Creating a local or network source

Edit online

Add a local or network source to your system to create an implant that tests the security of your network devices.

Before you begin

When you choose a target system for your source, consider the following scenarios:
  • Local sources
    • To maximize the benefits of testing locally, choose a target system that represents a standard configuration of what you find in your organization's network.
  • Network sources
    • The connectivity from your target system to other entities within your network determines what Randori scans.
    • For example, if you want to test your network segmentation, you can choose a host that does not have complete access to your infrastructure. If you want to test and discover as much as possible from one system, choose a target system with broad access to other systems on your network.

Procedure

  1. On the Sources page, click Create new source.
  2. Configure the following attributes.
    Table 1. Source attributes
    Attribute Description
    Source Name Enter a descriptive name for your source.

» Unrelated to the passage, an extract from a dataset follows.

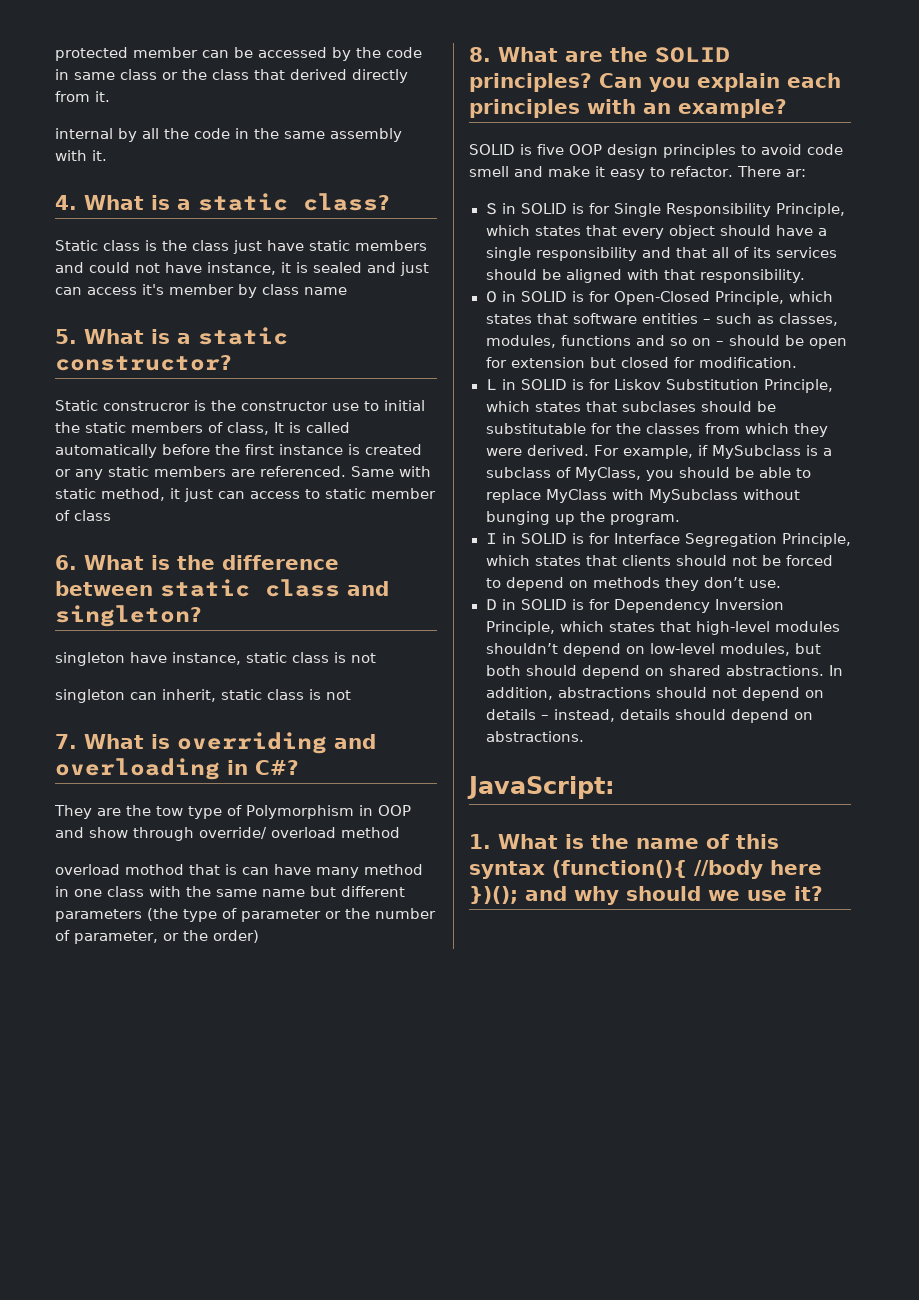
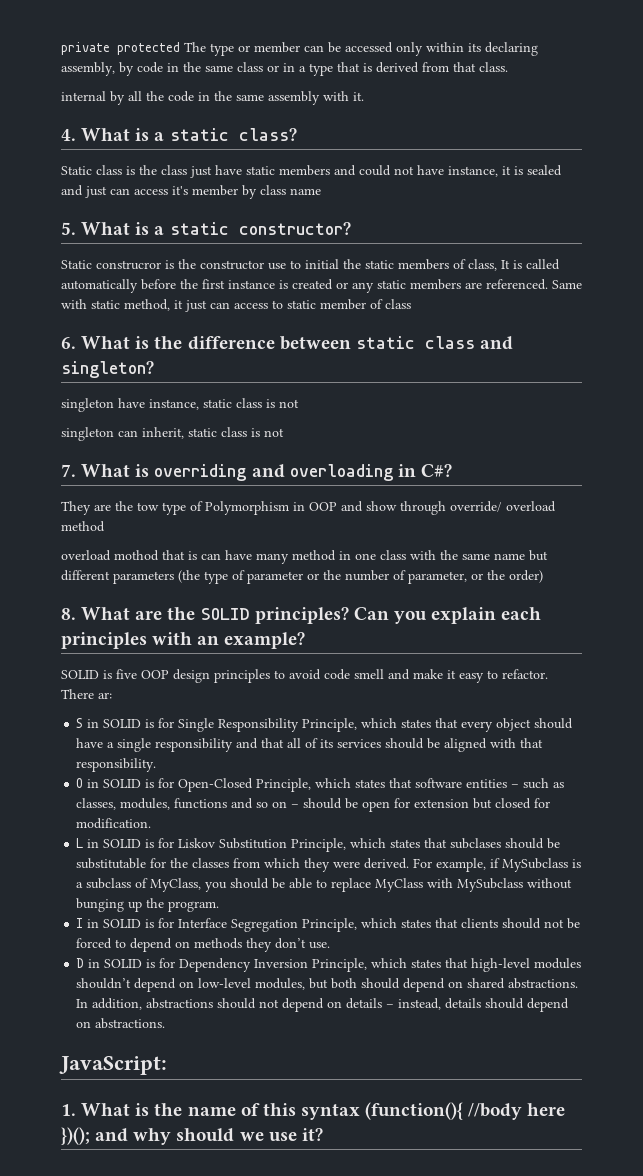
[55,47,422,61] [55,69,69,80] protected member can be accessed by the code in -> [61,42,538,56] [61,62,201,76] private protected The type or member can be accessed only within its declaring assembly, by code in the
[182,69,408,83] [55,91,110,102] the class that derived directly from it. -> [283,62,508,76] in a type that is derived from that class.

You can include the location or purpose of the environment where you intend to install this source.
    Type Choose Network or Local.
    Operating System Choose Windows or Linux.
    Important: You can install Network sources on the Linux® operating system only.
    Architecture Choose the architecture of your operating system:
    • x86
    • x86_64
    Perspective Select the perspective that you want your source to have. You can select the Default Internal perspective, create your own, or select a previously created perspective.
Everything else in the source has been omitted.